**Assigned task**: Where a picture appears, leave it out, and print the rest of the records as they are.

[Web page edit records]
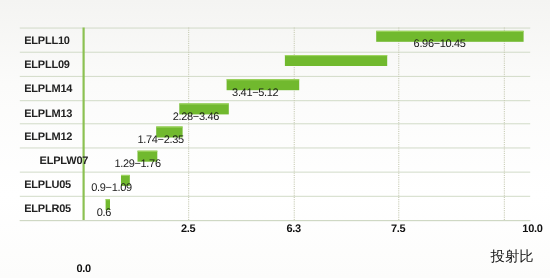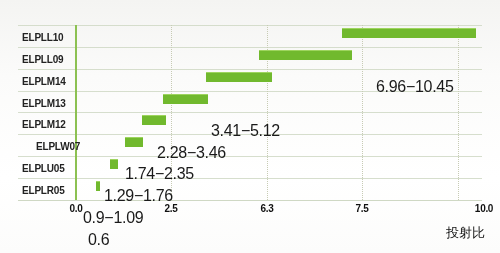--- a/index.html
+++ b/index.html
@@ -81,25 +81,24 @@
   .bar {
     position: absolute;
     height: 9px;
     background: #71b92e;
     border-top: 1px solid #9ed45f;
   }
 
   
   .val-label {
     position: absolute;
-    font-size: 16px;
+    font-size: 10px;
     color: #1a1a1a;
     white-space: nowrap;
     letter-spacing: -0.3px;
-    margin-top: 43px;
   }
 
   
   .tick-label {
     position: absolute;
     top: 203px;
     font-size: 10px;
     font-weight: bold;
     color: #111111;
     transform: translateX(-50%);
@@ -164,21 +163,21 @@
   <div class="cat-label" style="top:185px;">ELPLR05</div>
 
   <div class="val-label" style="left:376px; top:35px;">6.96−10.45</div>
   <div class="val-label" style="left:211px; top:79px;">3.41−5.12</div>
   <div class="val-label" style="left:157px; top:101px;">2.28−3.46</div>
   <div class="val-label" style="left:125px; top:122px;">1.74−2.35</div>
   <div class="val-label" style="left:104px; top:144px;">1.29−1.76</div>
   <div class="val-label" style="left:83px;  top:166px;">0.9−1.09</div>
   <div class="val-label" style="left:88px;  top:188px;">0.6</div>
 
-  <div class="tick-label" style="left:76px;">0.0</div>
+  <div class="tick-label" style="left:76px;margin-top:36px;">0.0</div>
   <div class="tick-label" style="left:171px;">2.5</div>
   <div class="tick-label" style="left:267px;">6.3</div>
   <div class="tick-label" style="left:362px;">7.5</div>
   <div class="tick-label" style="left:484px;">10.0</div>
 
   <div class="axis-title">投射比</div>
 
 </div>
 
 </body></html>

**Task output**:
--- a/index.html
+++ b/index.html
@@ -81,25 +81,24 @@
   .bar {
     position: absolute;
     height: 9px;
     background: #71b92e;
     border-top: 1px solid #9ed45f;
   }
 
   
   .val-label {
     position: absolute;
-    font-size: 16px;
+    font-size: 10px;
     color: #1a1a1a;
     white-space: nowrap;
     letter-spacing: -0.3px;
-    margin-top: 43px;
   }
 
   
   .tick-label {
     position: absolute;
     top: 203px;
     font-size: 10px;
     font-weight: bold;
     color: #111111;
     transform: translateX(-50%);
@@ -164,21 +163,21 @@
   <div class="cat-label" style="top:185px;">ELPLR05</div>
 
   <div class="val-label" style="left:376px; top:35px;">6.96−10.45</div>
   <div class="val-label" style="left:211px; top:79px;">3.41−5.12</div>
   <div class="val-label" style="left:157px; top:101px;">2.28−3.46</div>
   <div class="val-label" style="left:125px; top:122px;">1.74−2.35</div>
   <div class="val-label" style="left:104px; top:144px;">1.29−1.76</div>
   <div class="val-label" style="left:83px;  top:166px;">0.9−1.09</div>
   <div class="val-label" style="left:88px;  top:188px;">0.6</div>
 
-  <div class="tick-label" style="left:76px;">0.0</div>
+  <div class="tick-label" style="left:76px;margin-top:36px;">0.0</div>
   <div class="tick-label" style="left:171px;">2.5</div>
   <div class="tick-label" style="left:267px;">6.3</div>
   <div class="tick-label" style="left:362px;">7.5</div>
   <div class="tick-label" style="left:484px;">10.0</div>
 
   <div class="axis-title">投射比</div>
 
 </div>
 
 </body></html>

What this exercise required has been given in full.